→ TASK GOAL
Images are to be omitted, and the rest of the records reproduced exactly.

→ Stored items from a collection

=======

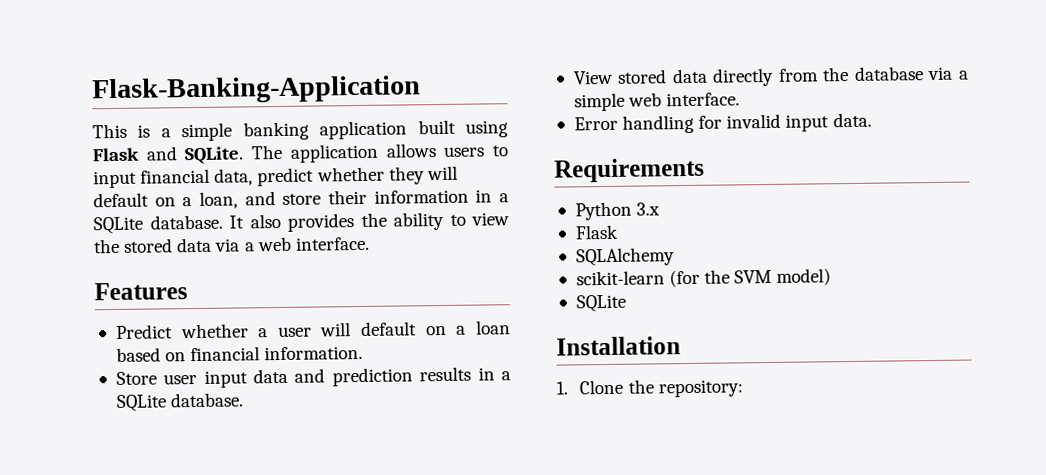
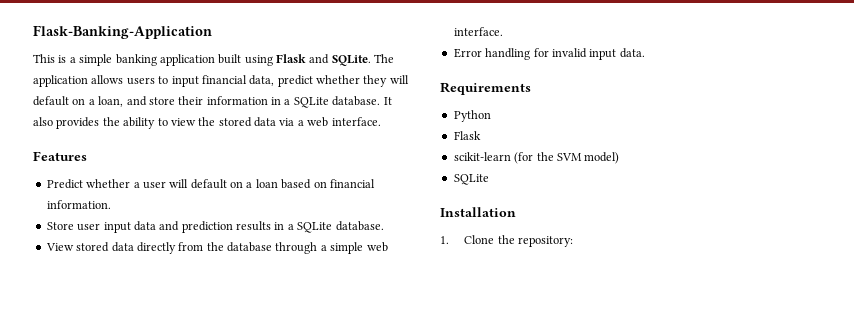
- View stored data directly from the database via a simple web interface.
+ View stored data directly from the database through a simple web interface.
- Python 3.x
+ Python
  Flask
- SQLAlchemy

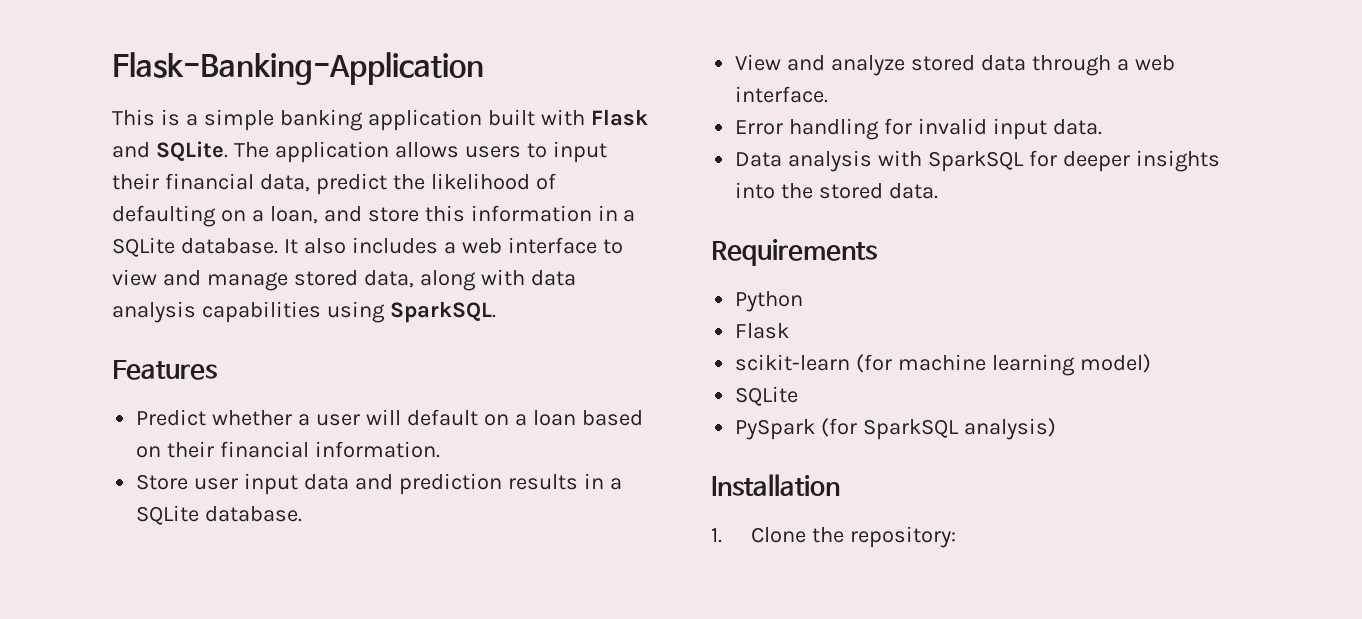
- This is a simple banking application built using Flask and SQLite.
+ This is a simple banking application built with Flask and SQLite.
- The application allows users to input financial data, predict whether they will default on a loan, and store their information in a SQLite database.
+ The application allows users to input their financial data, predict the likelihood of defaulting on a loan, and store this information in a SQLite database.
- It also provides the ability to view the stored data via a web interface.
+ It also includes a web interface to view and manage stored data, along with data analysis capabilities using SparkSQL.
- Predict whether a user will default on a loan based on financial information.
+ Predict whether a user will default on a loan based on their financial information.
- View stored data directly from the database through a simple web interface.
+ View and analyze stored data through a web interface.
+ Data analysis with SparkSQL for deeper insights into the stored data.
- scikit-learn (for the SVM model)
+ scikit-learn (for machine learning model)
+ PySpark (for SparkSQL analysis)

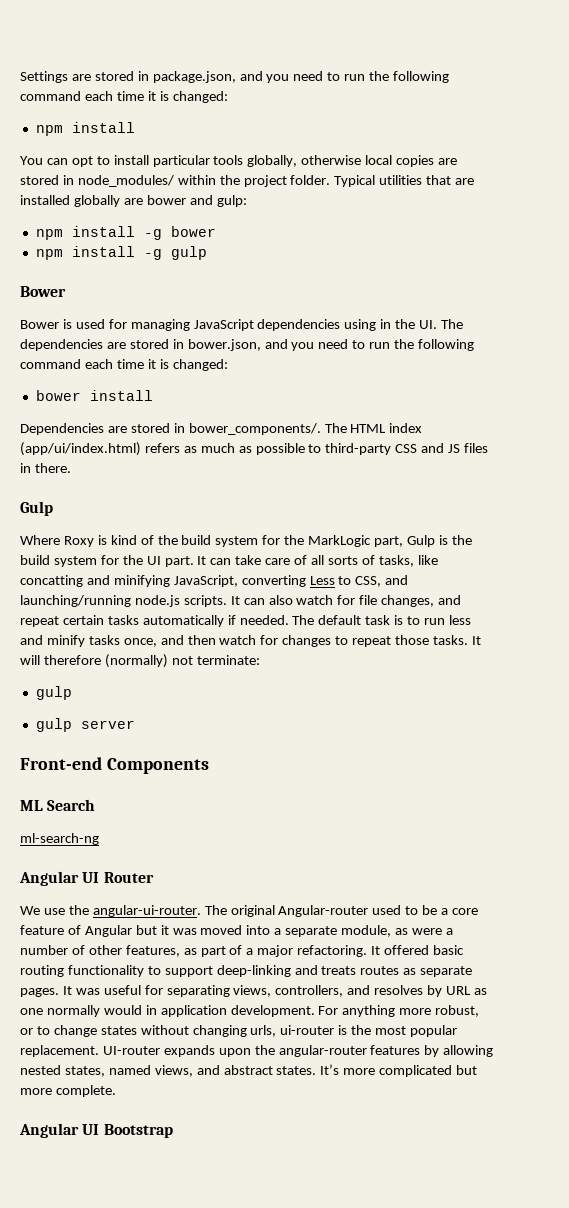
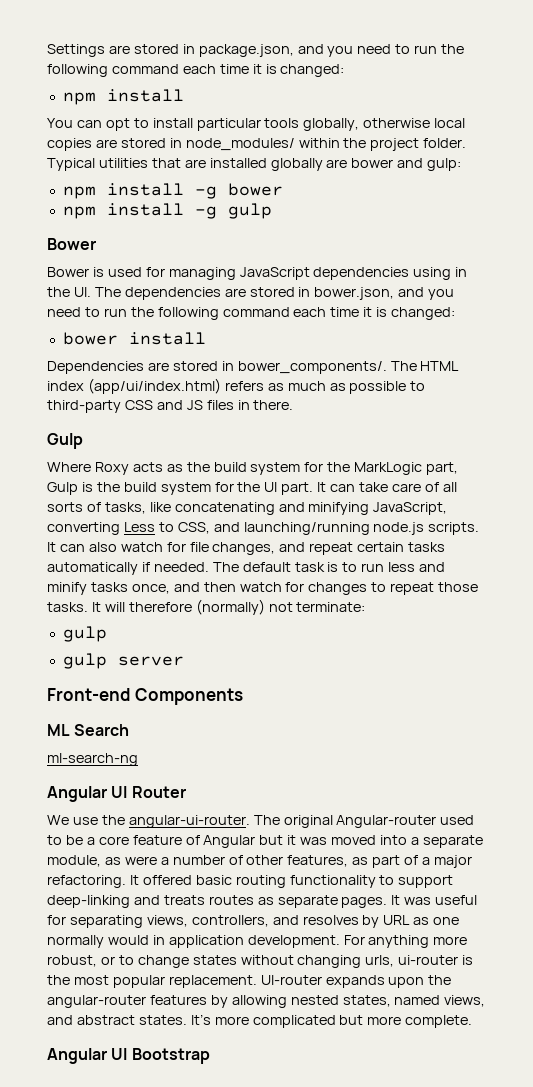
- Where Roxy is kind of the build system for the MarkLogic part, Gulp is the build system for the UI part.
+ Where Roxy acts as the build system for the MarkLogic part, Gulp is the build system for the UI part.
- It can take care of all sorts of tasks, like concatting and minifying JavaScript, converting Less to CSS, and launching/running node.js scripts.
+ It can take care of all sorts of tasks, like concatenating and minifying JavaScript, converting Less to CSS, and launching/running node.js scripts.

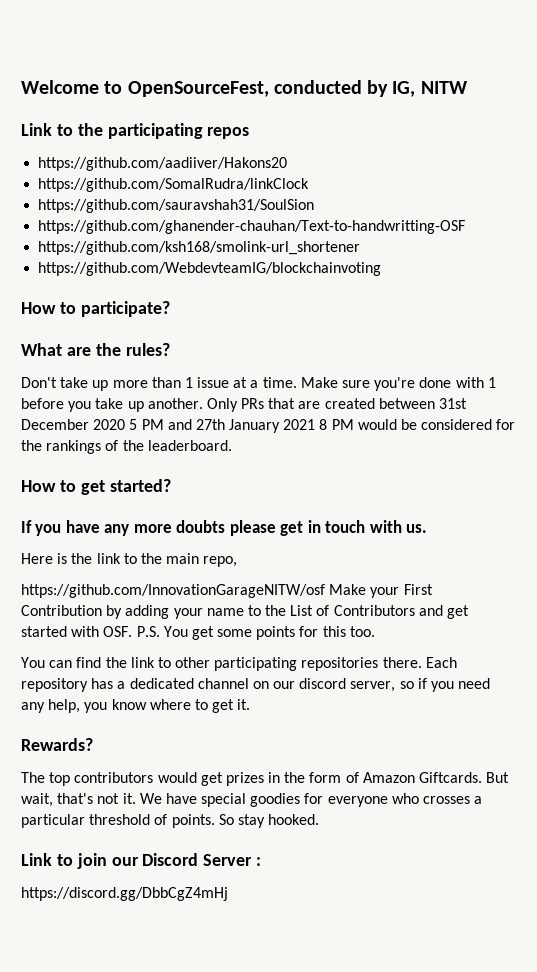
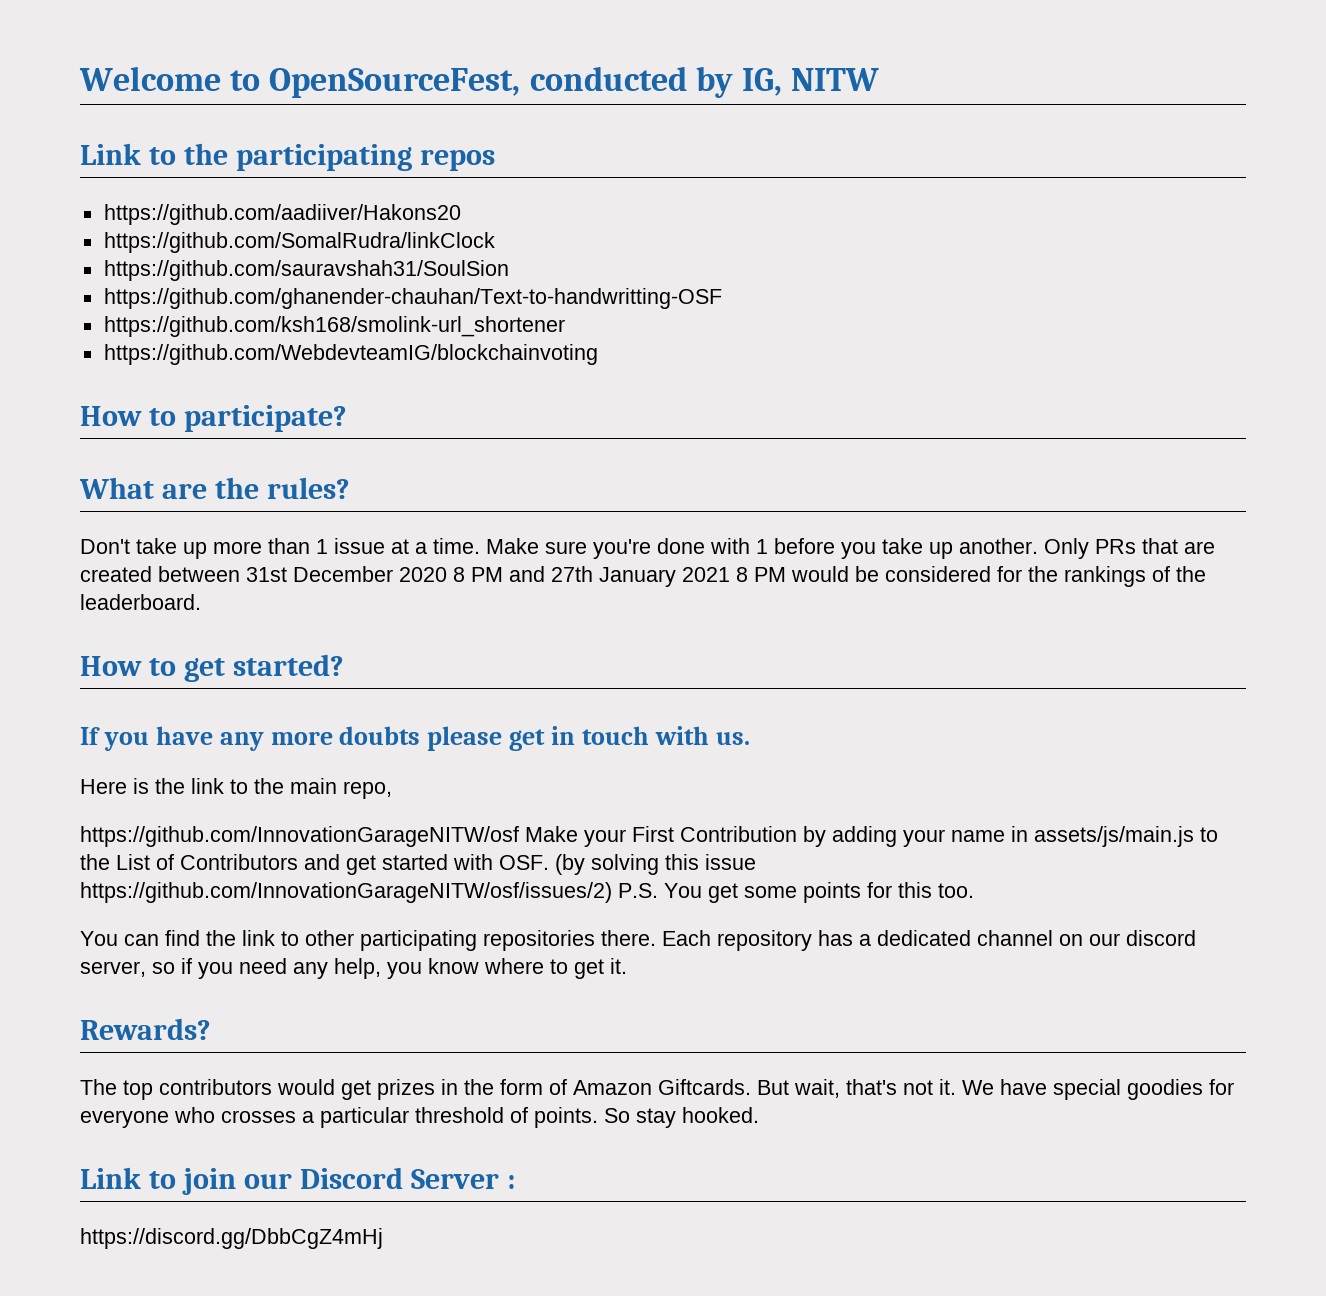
- Only PRs that are created between 31st December 2020 5 PM and 27th January 2021 8 PM would be considered for the rankings of the leaderboard.
+ Only PRs that are created between 31st December 2020 8 PM and 27th January 2021 8 PM would be considered for the rankings of the leaderboard.
- https://github.com/InnovationGarageNITW/osf Make your First Contribution by adding your name to the List of Contributors and get started with OSF. P.S. You get some points for this too.
+ https://github.com/InnovationGarageNITW/osf Make your First Contribution by adding your name in assets/js/main.js to the List of Contributors and get started with OSF. (by solving this issue https://github.com/InnovationGarageNITW/osf/issues/2) P.S. You get some points for this too.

=======

→ EXERCISE RESULT
- View stored data directly from the database via a simple web interface.
+ View stored data directly from the database through a simple web interface.
- Python 3.x
+ Python
  Flask
- SQLAlchemy

- This is a simple banking application built using Flask and SQLite.
+ This is a simple banking application built with Flask and SQLite.
- The application allows users to input financial data, predict whether they will default on a loan, and store their information in a SQLite database.
+ The application allows users to input their financial data, predict the likelihood of defaulting on a loan, and store this information in a SQLite database.
- It also provides the ability to view the stored data via a web interface.
+ It also includes a web interface to view and manage stored data, along with data analysis capabilities using SparkSQL.
- Predict whether a user will default on a loan based on financial information.
+ Predict whether a user will default on a loan based on their financial information.
- View stored data directly from the database through a simple web interface.
+ View and analyze stored data through a web interface.
+ Data analysis with SparkSQL for deeper insights into the stored data.
- scikit-learn (for the SVM model)
+ scikit-learn (for machine learning model)
+ PySpark (for SparkSQL analysis)

- Where Roxy is kind of the build system for the MarkLogic part, Gulp is the build system for the UI part.
+ Where Roxy acts as the build system for the MarkLogic part, Gulp is the build system for the UI part.
- It can take care of all sorts of tasks, like concatting and minifying JavaScript, converting Less to CSS, and launching/running node.js scripts.
+ It can take care of all sorts of tasks, like concatenating and minifying JavaScript, converting Less to CSS, and launching/running node.js scripts.

- Only PRs that are created between 31st December 2020 5 PM and 27th January 2021 8 PM would be considered for the rankings of the leaderboard.
+ Only PRs that are created between 31st December 2020 8 PM and 27th January 2021 8 PM would be considered for the rankings of the leaderboard.
- https://github.com/InnovationGarageNITW/osf Make your First Contribution by adding your name to the List of Contributors and get started with OSF. P.S. You get some points for this too.
+ https://github.com/InnovationGarageNITW/osf Make your First Contribution by adding your name in assets/js/main.js to the List of Contributors and get started with OSF. (by solving this issue https://github.com/InnovationGarageNITW/osf/issues/2) P.S. You get some points for this too.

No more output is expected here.